ACTION ITEM -
Your copy of the lines below must match them exactly and contain no images.

DATA FOR PROCESSING -
==============================

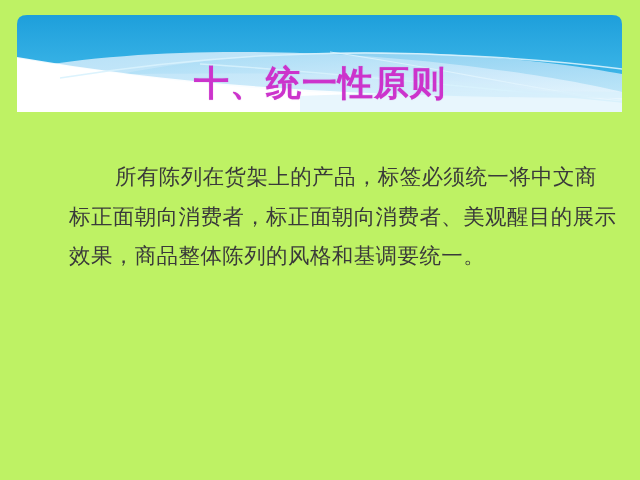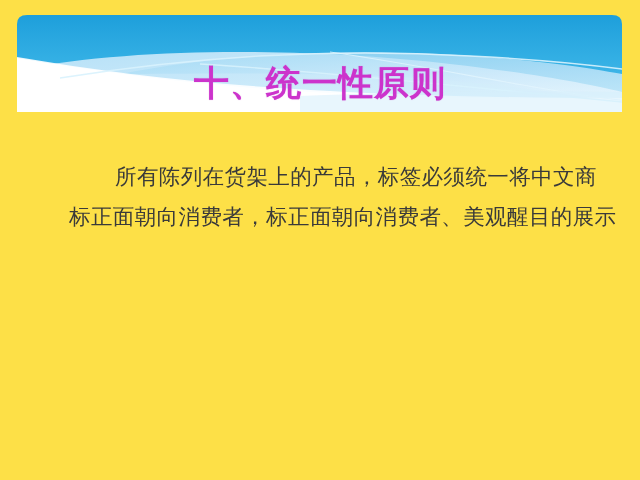"十、统一性原则" #slide { background: #fde047 -> #bef264 }
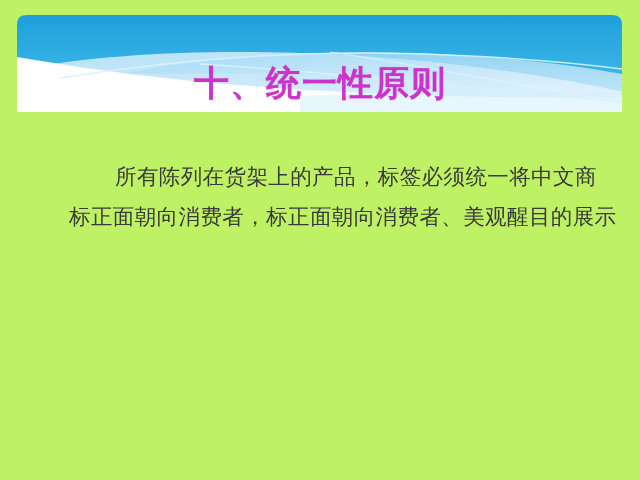"效果，商品整体陈列的风格和基调要统一。" div.body-line { html: none -> <div>效果，商品整体陈列的风格和基调要统一。</div> }
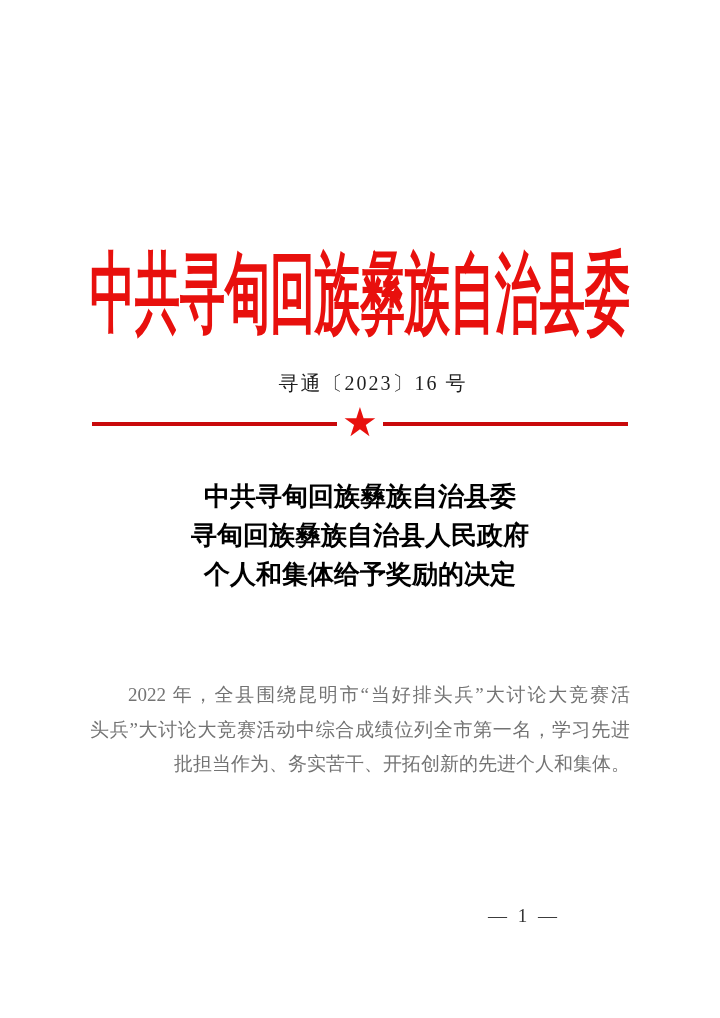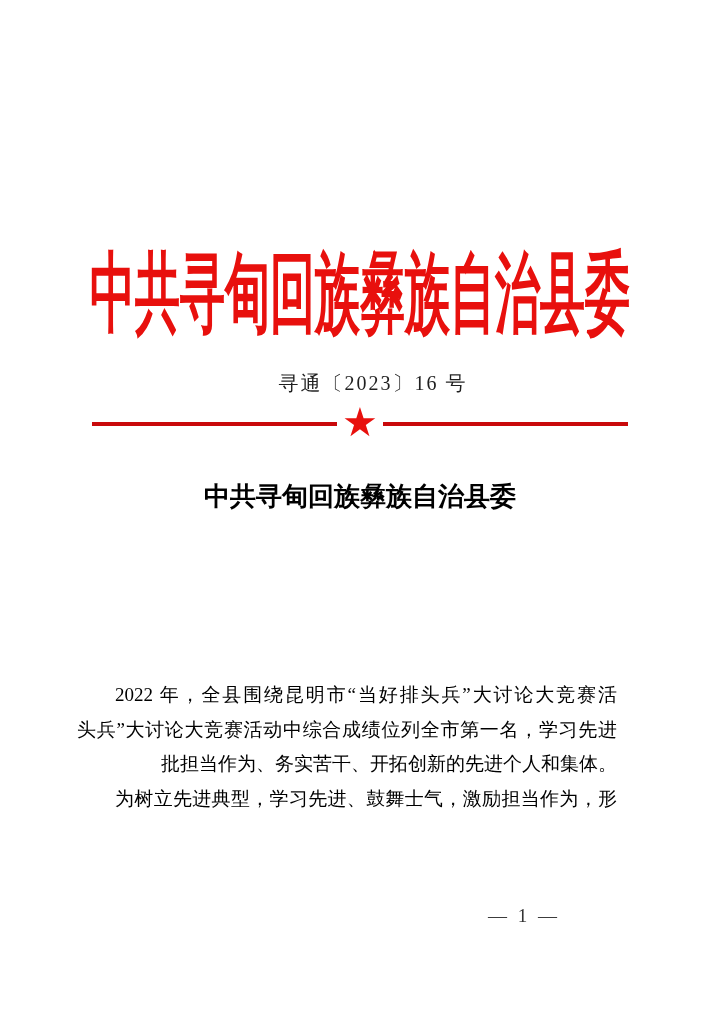"寻甸回族彝族自治县人民政府" div.title-line { html: none -> <div>寻甸回族彝族自治县人民政府</div> }
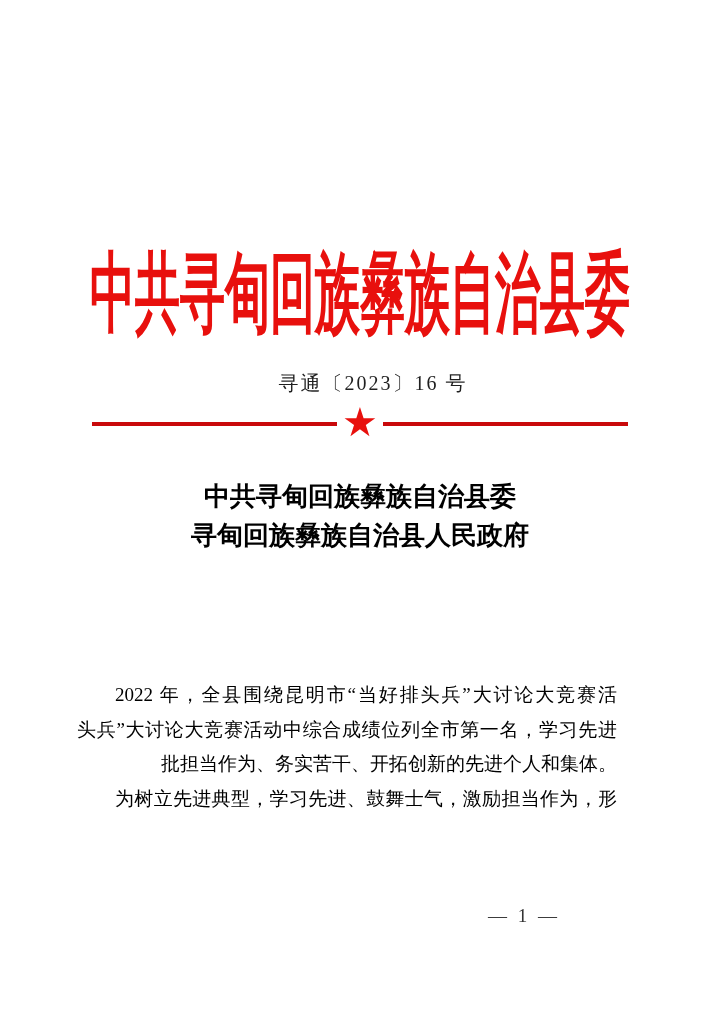"个人和集体给予奖励的决定" div.title-line { html: none -> <div>个人和集体给予奖励的决定</div> }
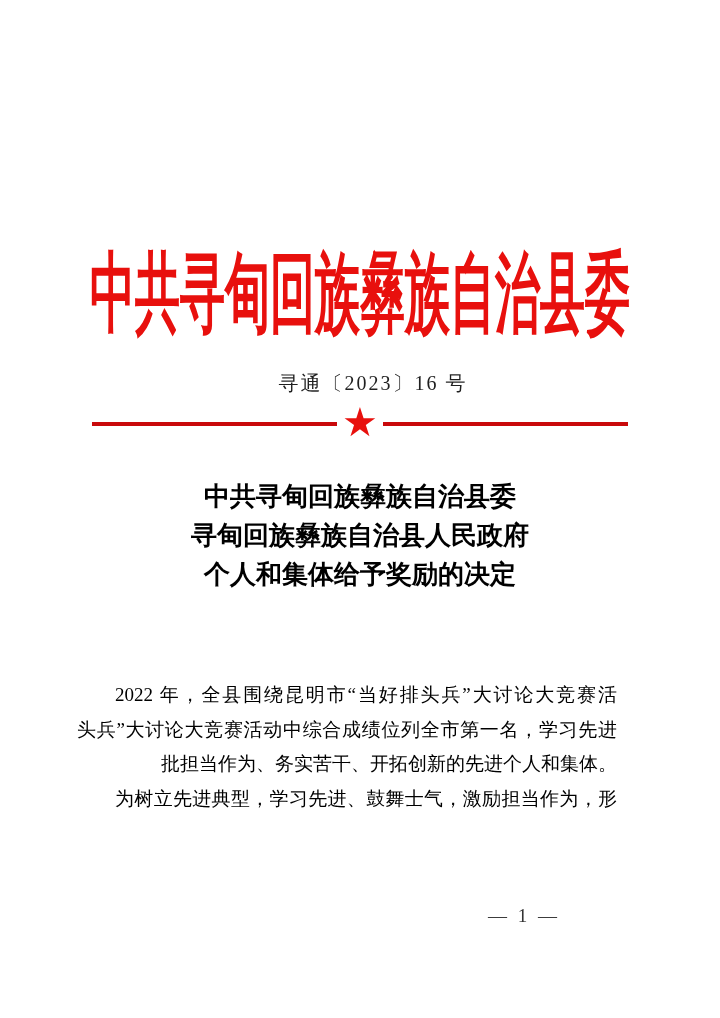"2022 年，全县围绕昆明市“当好排头兵”大讨论大竞赛活" .body-text { color: #000000 -> #737373; left: 77px -> 90px }
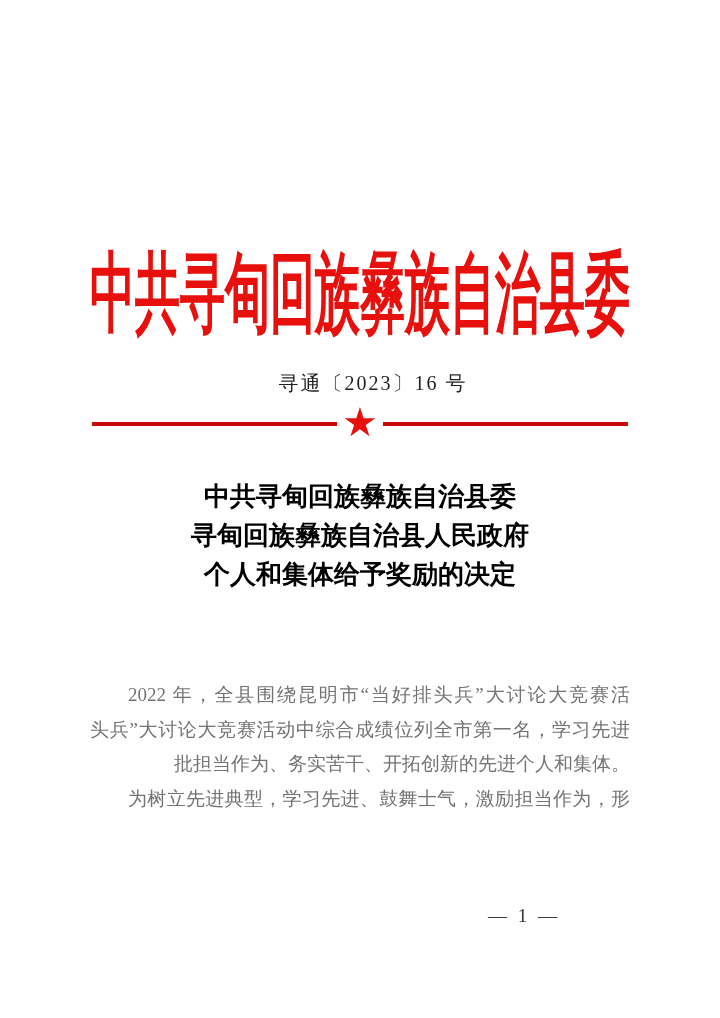"为树立先进典型，学习先进、鼓舞士气，激励担当作为，形" div.line { html: <div>为树立先进典型，学习先进、鼓舞士气，激励担当作为，形</div> -> none }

==============================

ANSWER TO THE EXERCISE -
"十、统一性原则" #slide { background: #fde047 -> #bef264 }
"效果，商品整体陈列的风格和基调要统一。" div.body-line { html: none -> <div>效果，商品整体陈列的风格和基调要统一。</div> }
"寻甸回族彝族自治县人民政府" div.title-line { html: none -> <div>寻甸回族彝族自治县人民政府</div> }
"个人和集体给予奖励的决定" div.title-line { html: none -> <div>个人和集体给予奖励的决定</div> }
"2022 年，全县围绕昆明市“当好排头兵”大讨论大竞赛活" .body-text { color: #000000 -> #737373; left: 77px -> 90px }
"为树立先进典型，学习先进、鼓舞士气，激励担当作为，形" div.line { html: <div>为树立先进典型，学习先进、鼓舞士气，激励担当作为，形</div> -> none }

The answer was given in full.